29.1.13

cadenas de intermediarios y precios bajos

Diría que la eficiencia (calidad y rapidez) de una traducción depende en más de la mitad de los casos de forma inversamente proporcional al número de intermediarios entre el traductor y el cliente final. Cuando el cliente del traductor es el cliente final, el cliente suele conocer perfectamente el contexto del texto. Hace un rato una colega consultaba en un foro la mejor traducción para "piñón". Ese era el asunto de mi notificación. Cuando fui al mensaje vi que especificaba que se trataba de un taller que ofrecía "tallado de engranajes y piñones". Si fuera mi traducción y mi cliente, le llamaría para preguntar ... si del contexto de los demás servicios que ofrece no tenía suficiente información de contexto. Acudir a un diccionario no suele ser la mejor primera opción. Si es malo, ofrece pocas acepciones, si es bueno, ofrece muchas, y en contexto. Pero el contexto o se conoce o no se conoce, y si no se conoce, se adivina. Si hay intermediarios, puede que sea imposible siquiera preguntar. O si se puede preguntar, puede que la persona intermediaria no sepa realmente transmitir la pregunta, o conseguir la respuesta que necesitamos. Hay "agencias" que tienen miedo de preguntar al cliente, porque temen "quedar mal". También las hay buenas, que te pasan un teléfono para llamar directamente al técnico, o le dejan el tuyo, para que te llame.

Claro que cuando el cliente no es el autor del texto, la cosa puede cambiar. O cuando no es ni autor ni destinatario, sino que tiene que presentar un papel, traducido, que él mismo ha solicitado, pero que a veces no entiende ni él. Con un poco de suerte, puede conocer el contenido, aunque no alcance a entender la forma en que se ha redactado el papelito de marras. 

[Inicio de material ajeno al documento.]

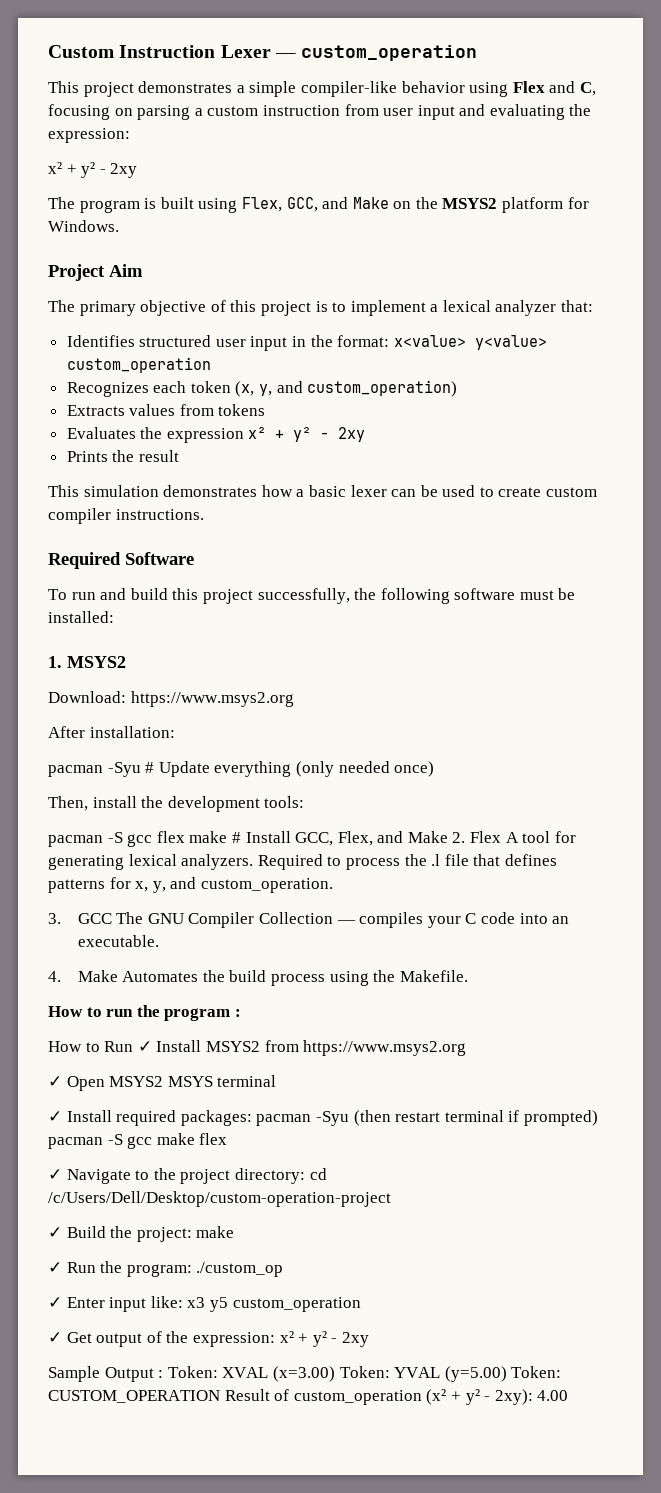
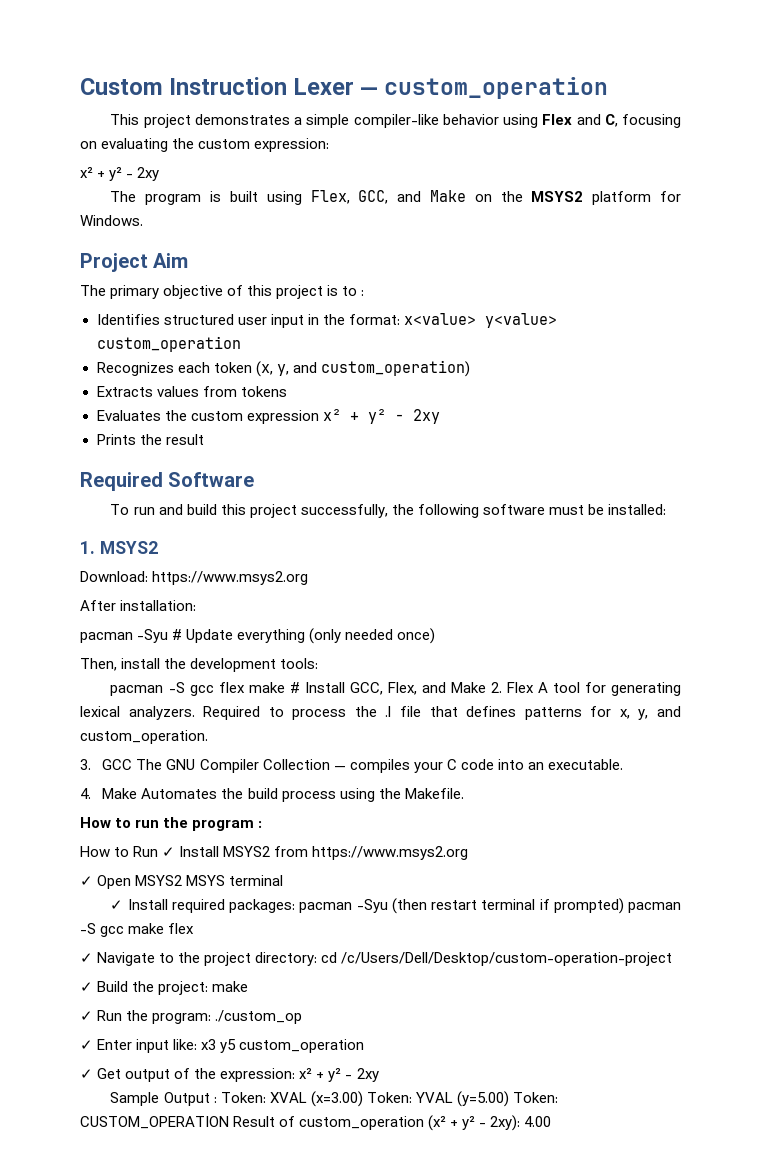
- This project demonstrates a simple compiler-like behavior using Flex and C, focusing on parsing a custom instruction from user input and evaluating the expression:
+ This project demonstrates a simple compiler-like behavior using Flex and C, focusing on evaluating the custom expression:
- The primary objective of this project is to implement a lexical analyzer that:
+ The primary objective of this project is to :
- Evaluates the expression x² + y² - 2xy
+ Evaluates the custom expression x² + y² - 2xy
- This simulation demonstrates how a basic lexer can be used to create custom compiler instructions.

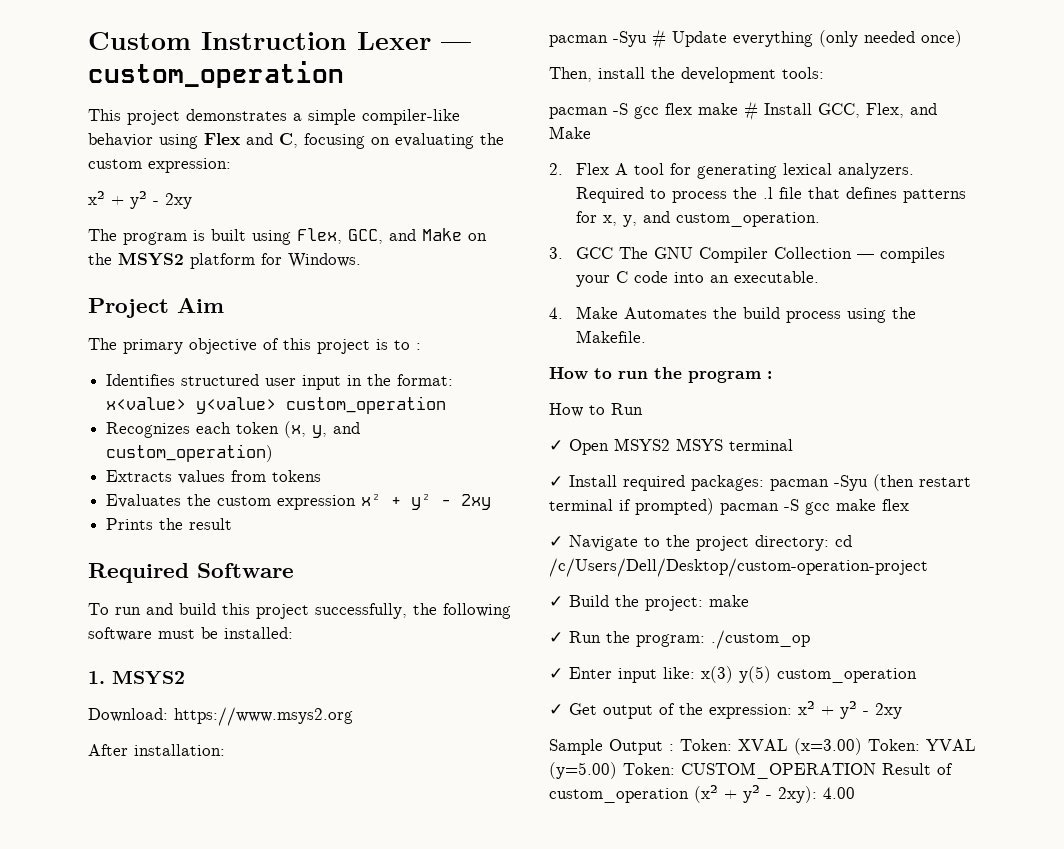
- pacman -S gcc flex make # Install GCC, Flex, and Make 2. Flex A tool for generating lexical analyzers.
+ pacman -S gcc flex make # Install GCC, Flex, and Make
+ 2. Flex A tool for generating lexical analyzers.
- How to Run ✓ Install MSYS2 from https://www.msys2.org
+ How to Run
- ✓ Enter input like: x3 y5 custom_operation
+ ✓ Enter input like: x(3) y(5) custom_operation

Y la calidad depende, también, del precio. Hace poco apareció una agencia china solicitando traductor-revisor para documentación técnica del ramo del automóvil: del alemán al español. Ofrecían entre 0.03 y 0.05 $US. Cuando la tarifa media MÍNIMA generalista en, por ejemplo, Translators Café se mueve entre los 0,06 de Bolivia y los 0,12 de Estados Unidos. El cliente final sólo puede ser alemán o español (no se pedía variante sudamericana, o bien la agencia no sabía pedirlo, claro).  Esas tarifas suponen que el traductor es una especie de esclavo-monje tibetano, sin apenas ningún gasto de infraestructura, y trabajando entre 12-19 horas diarias para ganar unos 600-800 euros al mes (eso sí, pagando impuestos y seguridad social española).